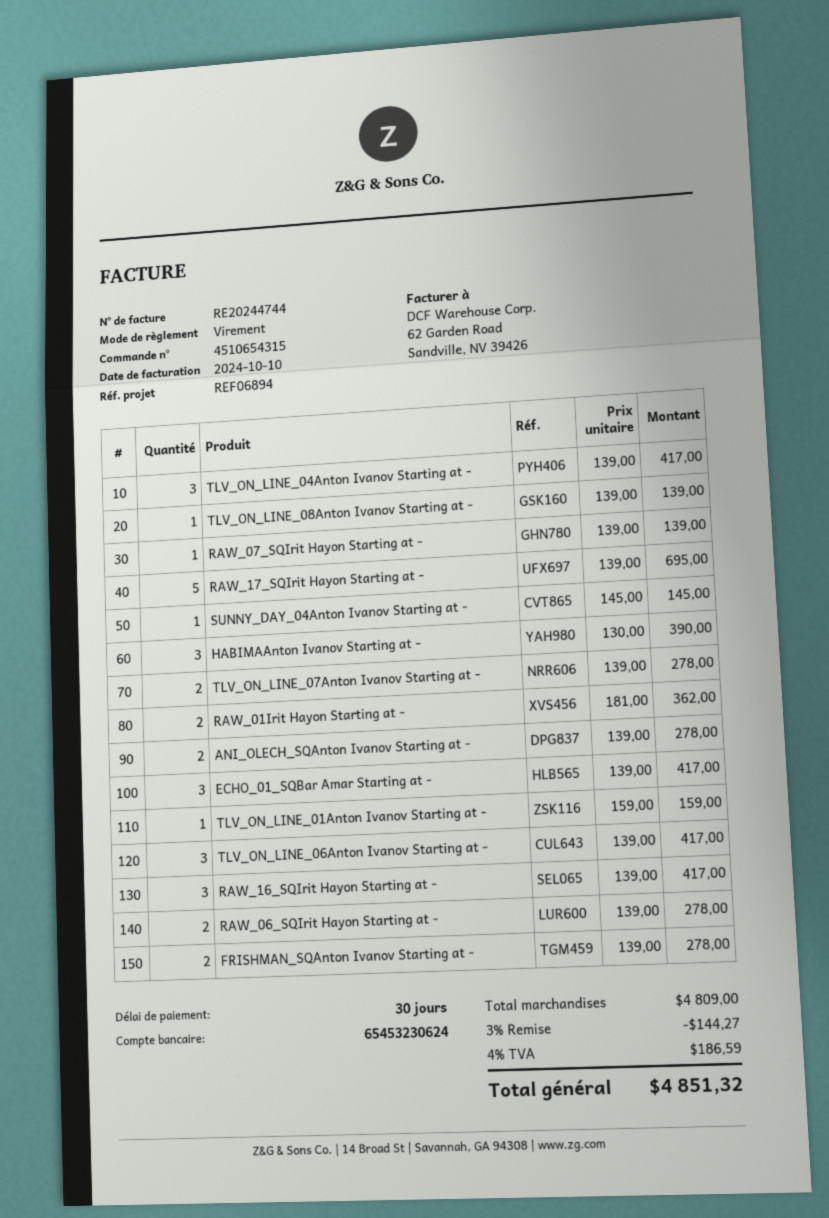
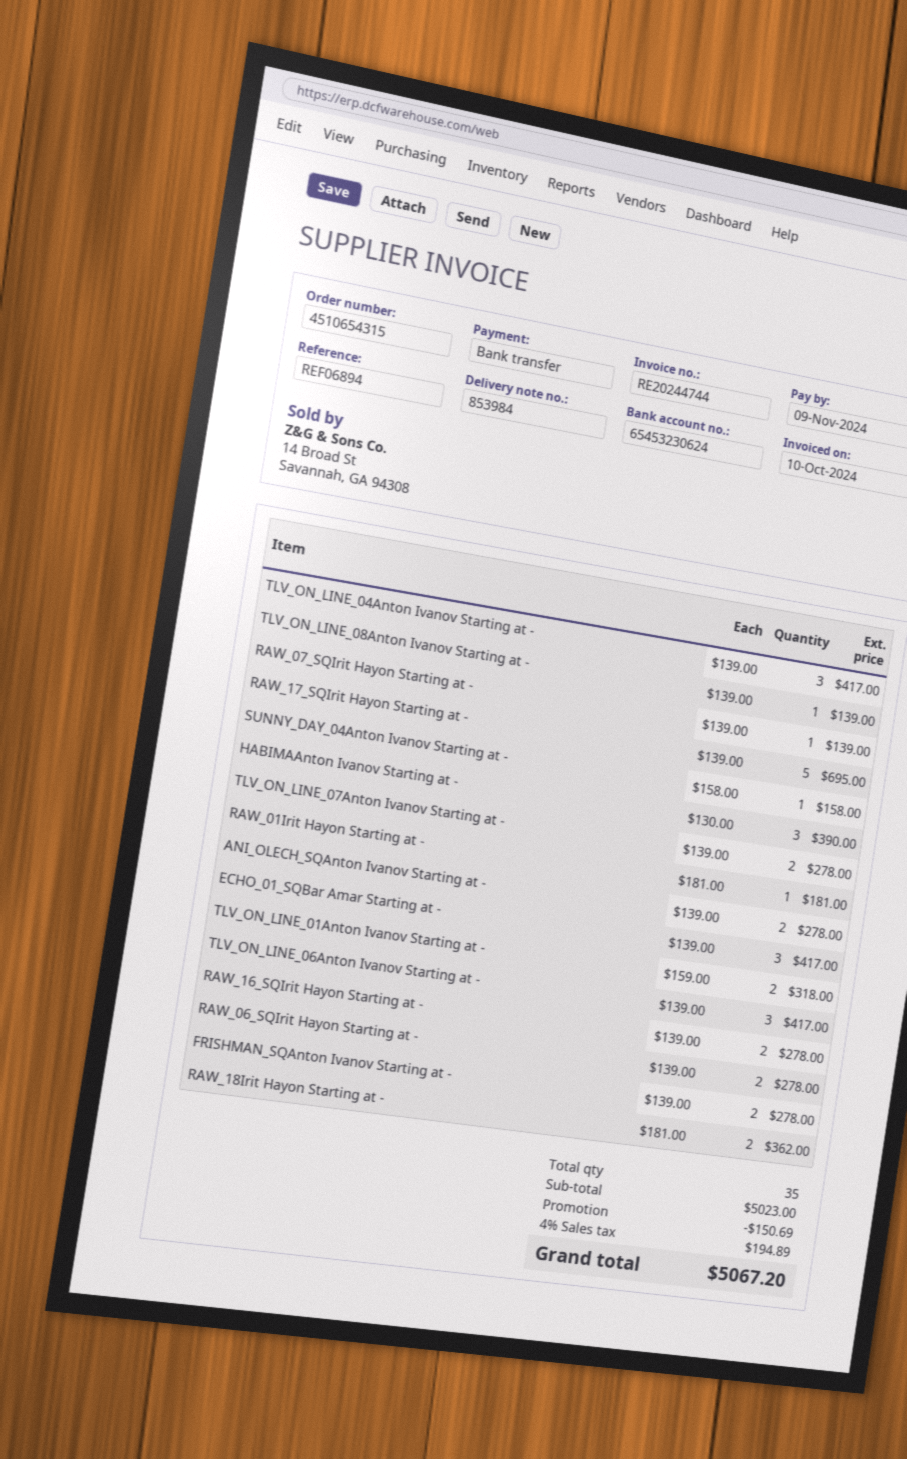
SUNNY_DAY_04Anton Ivanov Starting at -: 1 x 145.00 = 145.00 -> 1 x 158.00 = 158.00
RAW_01Irit Hayon Starting at -: 2 x 181.00 = 362.00 -> 1 x 181.00 = 181.00
TLV_ON_LINE_01Anton Ivanov Starting at -: 1 x 159.00 = 159.00 -> 2 x 159.00 = 318.00
RAW_16_SQIrit Hayon Starting at -: 3 x 139.00 = 417.00 -> 2 x 139.00 = 278.00
RAW_18Irit Hayon Starting at -: none -> 2 x 181.00 = 362.00
subtotal: 4809.00 -> 5023.00
discount: 144.27 -> 150.69
tax: 4% = 186.59 -> 4% = 194.89
total: 4851.32 -> 5067.20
+++++
Find the word "Starting" in the entries, then copy out every line that has it.

SUNNY_DAY_04Anton Ivanov Starting at -: 1 x 145.00 = 145.00 -> 1 x 158.00 = 158.00
RAW_01Irit Hayon Starting at -: 2 x 181.00 = 362.00 -> 1 x 181.00 = 181.00
TLV_ON_LINE_01Anton Ivanov Starting at -: 1 x 159.00 = 159.00 -> 2 x 159.00 = 318.00
RAW_16_SQIrit Hayon Starting at -: 3 x 139.00 = 417.00 -> 2 x 139.00 = 278.00
RAW_18Irit Hayon Starting at -: none -> 2 x 181.00 = 362.00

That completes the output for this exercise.